Practice active listening to increase mutual understanding. Incorporate mirroring, validation, and empathy by utilizing Dr. Harville Hendrix’s “Intentional Dialogue Exercise.” Take turns being the “speaker” and “receiver” (listener). This can feel awkward and even contrived at first, but practicing these effective communication tools—or even keeping the dialogue steps on hand in case you reach an impasse in your conversation—can help you both feel heard and understood, with time. The basic steps include
- Mirroring (repeating) what the other person said to confirm that you understand what they are saying.
- Validating that what they are saying makes sense logically.
- Empathizing with how they must feel by stating what you imagine it is like for them emotionally to be in their shoes, so to speak.
These tools are invaluable in conflict-laden conversations. In particular, validating that the other person is not crazy or irrational for thinking or feeling a particular way is vital for them to feel understood and accepted—even, and especially, if you strongly disagree with their perspective. However, validating someone’s perspective that you oppose does not require being dishonest. It requires putting yourself in their shoes and imagining what rational conclusions they may have come to based on their life experiences, beliefs, core values, et cetera. Even periodically saying phrases like, “That makes sense,” or “I can see that” can send the message that you view their perspective and selfhood as valid.

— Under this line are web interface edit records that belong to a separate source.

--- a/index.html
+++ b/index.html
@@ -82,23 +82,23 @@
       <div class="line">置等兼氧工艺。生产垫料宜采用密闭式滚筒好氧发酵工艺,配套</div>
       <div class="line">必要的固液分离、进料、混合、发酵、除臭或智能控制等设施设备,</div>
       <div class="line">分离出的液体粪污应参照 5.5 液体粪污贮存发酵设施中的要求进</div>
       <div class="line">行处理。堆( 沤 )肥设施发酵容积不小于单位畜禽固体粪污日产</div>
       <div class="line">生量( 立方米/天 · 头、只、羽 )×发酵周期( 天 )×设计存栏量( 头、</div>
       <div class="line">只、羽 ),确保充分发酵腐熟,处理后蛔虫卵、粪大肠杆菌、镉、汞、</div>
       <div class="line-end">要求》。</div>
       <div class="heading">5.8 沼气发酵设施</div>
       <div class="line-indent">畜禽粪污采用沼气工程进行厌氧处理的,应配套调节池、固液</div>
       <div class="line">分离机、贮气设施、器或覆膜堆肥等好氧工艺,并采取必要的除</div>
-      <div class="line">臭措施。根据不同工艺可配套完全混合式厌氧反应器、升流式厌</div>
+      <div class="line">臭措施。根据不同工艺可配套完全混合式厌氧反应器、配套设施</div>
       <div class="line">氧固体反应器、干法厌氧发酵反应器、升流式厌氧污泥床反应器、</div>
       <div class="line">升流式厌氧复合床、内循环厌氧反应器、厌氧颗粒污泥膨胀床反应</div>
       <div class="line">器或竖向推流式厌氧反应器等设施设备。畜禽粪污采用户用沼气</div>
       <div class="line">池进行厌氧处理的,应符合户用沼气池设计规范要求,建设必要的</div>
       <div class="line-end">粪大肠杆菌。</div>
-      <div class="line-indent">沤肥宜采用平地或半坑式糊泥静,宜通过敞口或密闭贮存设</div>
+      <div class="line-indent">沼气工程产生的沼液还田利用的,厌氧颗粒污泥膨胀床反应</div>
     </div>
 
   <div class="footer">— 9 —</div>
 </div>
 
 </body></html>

No matter the outcome of a difficult conversation, never abandon yourself. Be true to your thoughts, feelings, needs, wishes, and desires. Verbalizing them can be an important part of validating that you are important and that what’s in your heart and on your mind is valid—even if the other person is unable to do so. Hearing yourself speak your truth from a position of power by claiming your authority as the expert on YOU can be incredibly healing and empowering.
Wendy is a psychoanalyst, licensed clinical social worker, and marriage and family therapist in private practice.

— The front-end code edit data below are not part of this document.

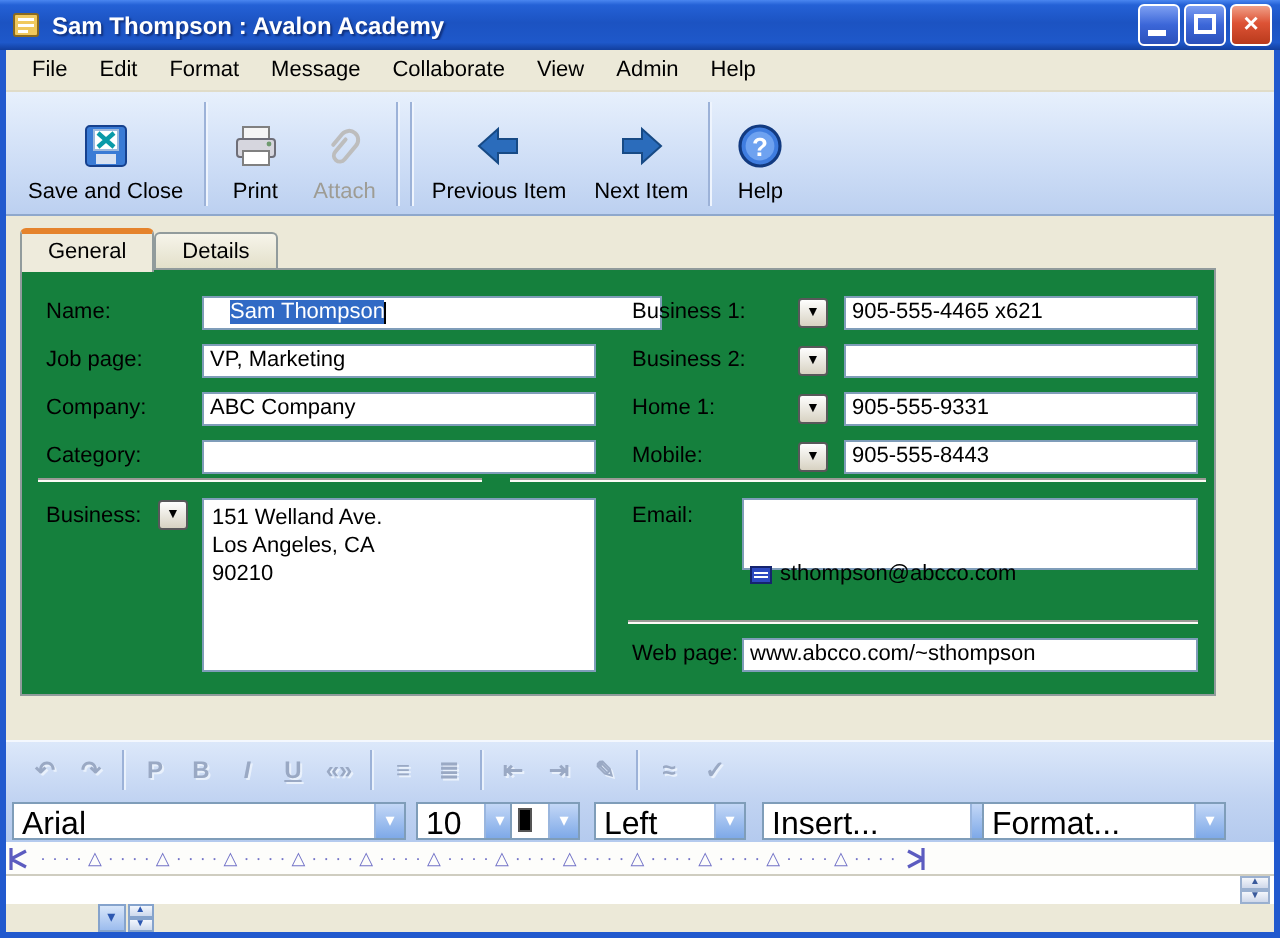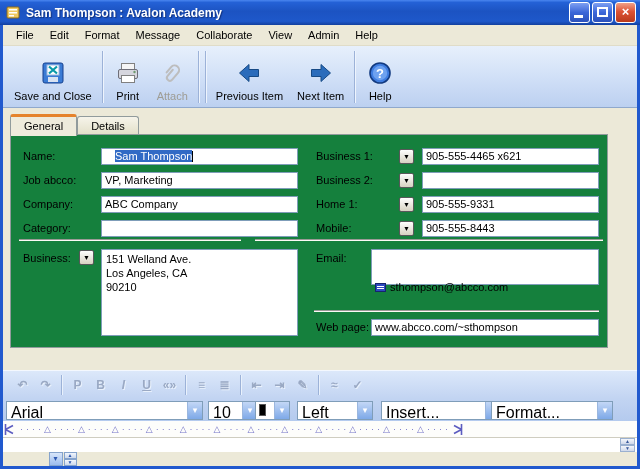--- a/index.html
+++ b/index.html
@@ -198,25 +198,25 @@
   </div>
 
   <div class="tabs">
     <div class="tab active">General</div>
     <div class="tab">Details</div>
   </div>
 
   <div class="panel">
 
     <span class="flabel" style="left:12px; top:15px;">Name:</span>
-    <div class="field" style="left:90px; top:13px; width:197px;padding-left:13px;">
+    <div class="field" style="left:90px; top:13px; width:230px;padding-left:13px;">
       <span class="sel">Sam Thompson</span><span class="caret"></span>
     </div>
 
-    <span class="flabel" style="left:12px; top:39px;">Job abcco:</span>
+    <span class="flabel" style="left:12px; top:39px;">Job page:</span>
     <div class="field" style="left:90px; top:37px; width:197px;">VP, Marketing</div>
 
     <span class="flabel" style="left:12px; top:63px;">Company:</span>
     <div class="field" style="left:90px; top:61px; width:197px;">ABC Company</div>
 
     <span class="flabel" style="left:12px; top:87px;">Category:</span>
     <div class="field" style="left:90px; top:85px; width:197px;"></div>
 
     <div class="groove" style="left:8px; top:104px; width:222px;"></div>
     <div class="groove" style="left:244px; top:104px; width:348px;"></div>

Intentional Dialogue Exercise by Dr. Harville Hendrix
KEY: Use “I” statements: “I feel hurt when you talk down to me.”
Mirror: Listen to your partner without distorting their thoughts and feelings.

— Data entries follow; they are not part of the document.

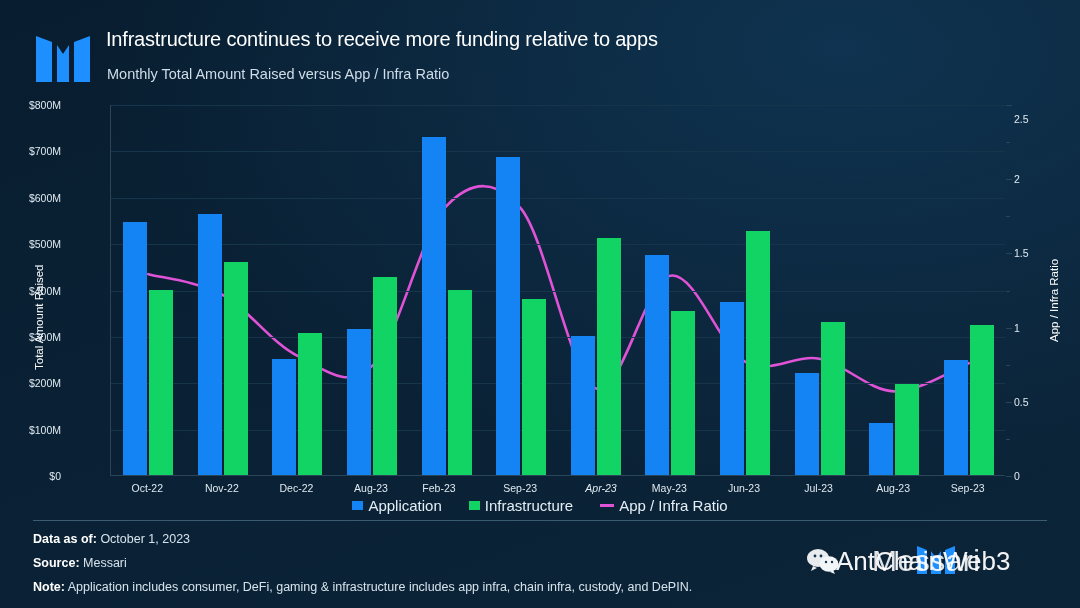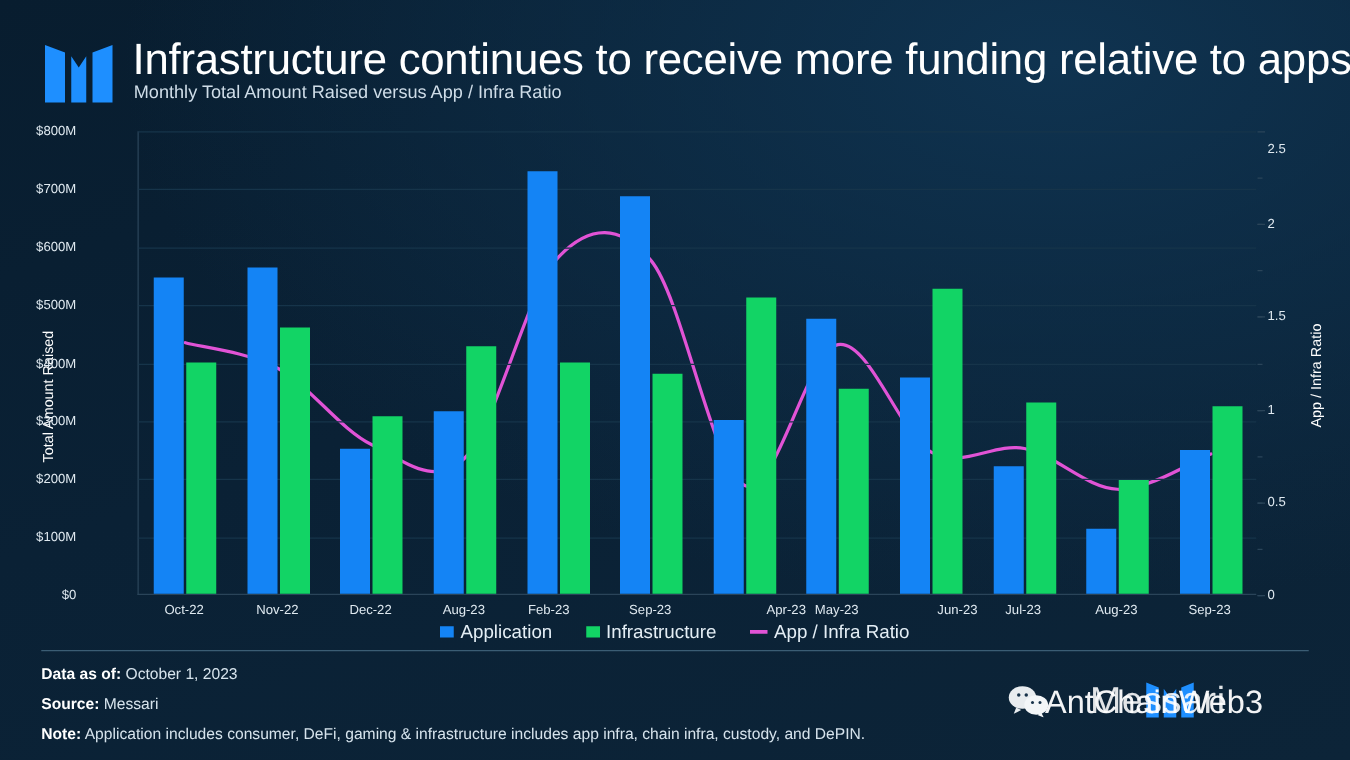--- a/index.html
+++ b/index.html
@@ -13,21 +13,21 @@
     color:#e9f1f7;
     overflow:hidden;
     position:relative;
   }
 
   
   .header { position:absolute; left:0; top:0; width:1080px; height:96px; }
   .logo-mark { position:absolute; left:30px; top:28px; width:66px; height:62px; }
   .title {
     position:absolute; left:106px; top:28px;
-    font-size:35px; font-weight:400; letter-spacing:-0.2px;
+    font-size:20px; font-weight:400; letter-spacing:-0.2px;
     color:#ffffff; white-space:nowrap;
   }
   .subtitle {
     position:absolute; left:107px; top:66px;
     font-size:14.5px; font-weight:400; color:#cfdde8; white-space:nowrap;
   }
 
   
   .chart-area { position:absolute; left:0; top:96px; width:1080px; height:420px; }
   .plot {
@@ -204,23 +204,23 @@
     <div class="tick-minor" style="top: 157.4px; width: 4px;"></div>
     <div class="tick-minor" style="top: 120.3px; width: 4px;"></div>
     <div class="tick-minor" style="top: 83.2px; width: 4px;"></div>
     <div class="tick-minor" style="top: 46.1px; width: 4px;"></div>
     <div class="xlabel" style="left: 147.292px;">Oct-22</div>
     <div class="xlabel" style="left: 221.875px;">Nov-22</div>
     <div class="xlabel" style="left: 296.458px;">Dec-22</div>
     <div class="xlabel" style="left: 371.042px;">Aug-23</div>
     <div class="xlabel" style="left: 439px;">Feb-23</div>
     <div class="xlabel" style="left: 520.208px;">Sep-23</div>
-    <div class="xlabel" style="left: 629px;">Apr-23</div>
+    <div class="xlabel" style="left: 601px; font-style: italic;">Apr-23</div>
     <div class="xlabel" style="left: 669.375px;">May-23</div>
-    <div class="xlabel" style="left: 743.958px; margin-left: 22px;">Jun-23</div>
+    <div class="xlabel" style="left: 743.958px;">Jun-23</div>
     <div class="xlabel" style="left: 818.542px;">Jul-23</div>
     <div class="xlabel" style="left: 893.125px;">Aug-23</div>
     <div class="xlabel" style="left: 967.708px;">Sep-23</div>
   </div>
 
 <div class="footer">
   <div class="footer-rule"></div>
   <div class="footer-line fl1">
     <b>Data as of:</b>
     <span>October 1, 2023</span>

SPEAKER: Uses “I” language
RECEIVER: “If I heard you right, you said . . . ”
“Did I get that right?”
“Is there more about that?”
“Did I get it all?”
Validate: “What you said makes sense because . . . ”
“Did I get that right?”
“Is there more about that?”
“Did I get it all?”
Empathize (make an educated guess/conjecture): “I can imagine that you might be feeling . . . ” or “I can see you are feeling . . . “
“Did I get that right?”
“Is there more about that feeling?”
“Did I get it all?”
Make a small, positive [reasonable] request: “Can I make a request?” (Example: “Can you come and hug me? Can you say a kind word to me?”)
Your partner should comply, if possible.
“When you are finished with your intentional dialogue, reverse roles. You are now the receiver of your partner’s feelings and should start with the mirroring exercise. With practice, you and your partner can continue to create [a healthy relationship].”